• _Problem description_
Nothing but the lines below, from the first through the line containing "995 HWY 215</div>", should be set down, each one exactly and without pictures.

(Data excerpts)
+ + +
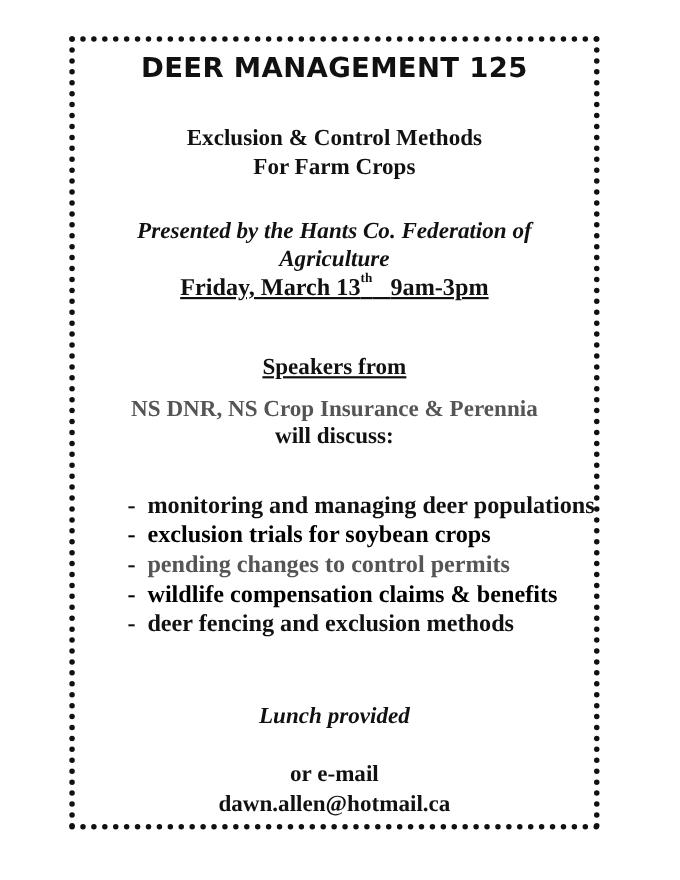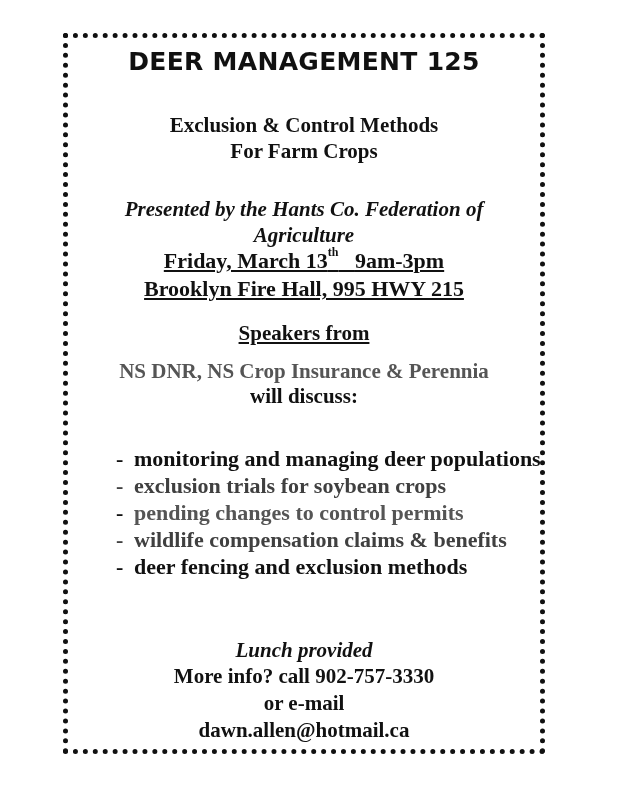--- a/index.html
+++ b/index.html
@@ -93,7 +93,6 @@
   <div class="line big" style="top:210px;">
     <span>Friday, March 13</span><sup>th</sup>&nbsp;&nbsp;&nbsp;<span>9am-3pm</span>
   </div>
-  <div class="line big" style="top:238px;">Brooklyn Fire Hall, 995 HWY 215</div>
 
   <div class="line sub" style="top:283px;text-decoration:underline;">Speakers from</div>
   <div class="line sub" style="top:346px;">will discuss:</div>

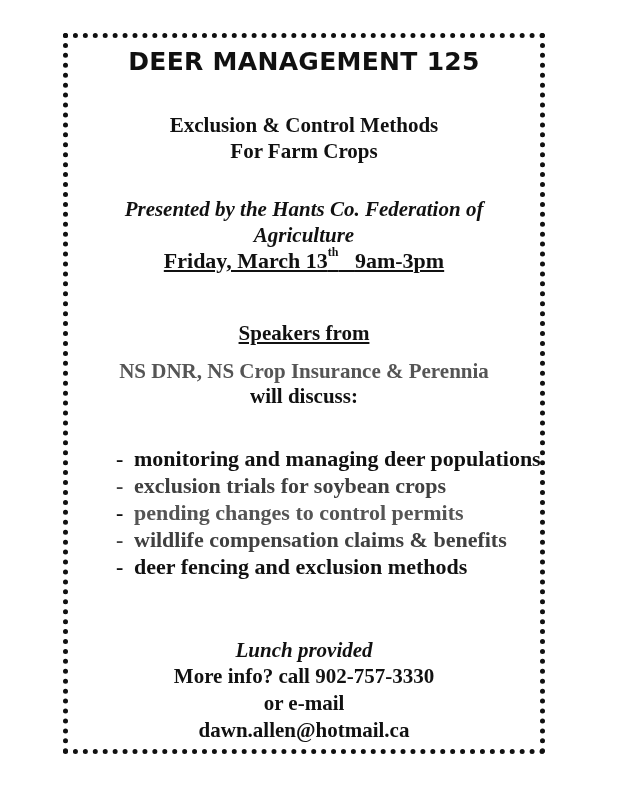--- a/index.html
+++ b/index.html
@@ -74,7 +74,7 @@
       display: inline-block;
       width: 18px;
     }
-    .gray { color: #404040; }
+    .gray { color: #000000; }
     .dark { color: #111111; }
     .mid { color: #555555; }
   </style>

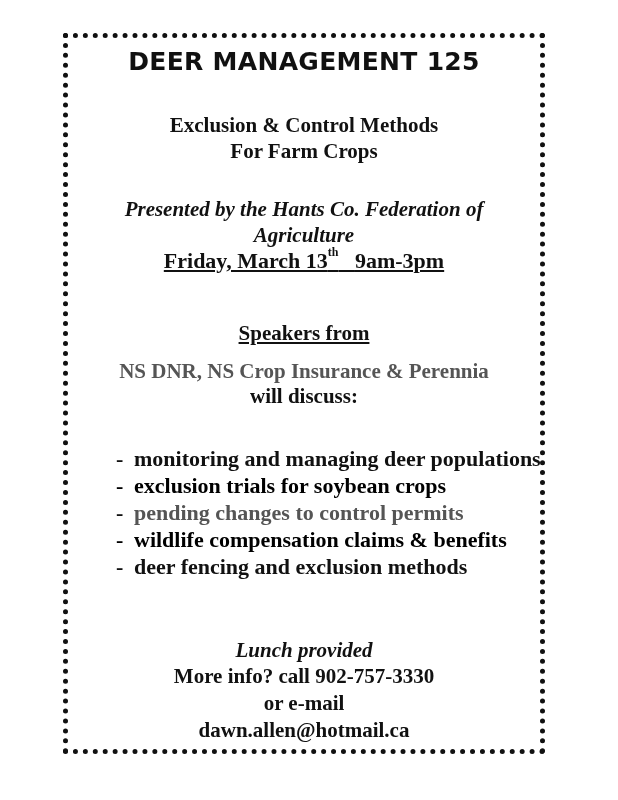--- a/index.html
+++ b/index.html
@@ -108,7 +108,6 @@
 
   <div class="line sub italic" style="top:600px;">Lunch provided</div>
 
-  <div class="line sub" style="top:626px;">More info? call 902-757-3330</div>
   <div class="line sub" style="top:653px;">or e-mail</div>
   <div class="line sub" style="top:680px;">dawn.allen@hotmail.ca</div>
 </div>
+ + +
• _Task solution_
--- a/index.html
+++ b/index.html
@@ -93,7 +93,6 @@
   <div class="line big" style="top:210px;">
     <span>Friday, March 13</span><sup>th</sup>&nbsp;&nbsp;&nbsp;<span>9am-3pm</span>
   </div>
-  <div class="line big" style="top:238px;">Brooklyn Fire Hall, 995 HWY 215</div>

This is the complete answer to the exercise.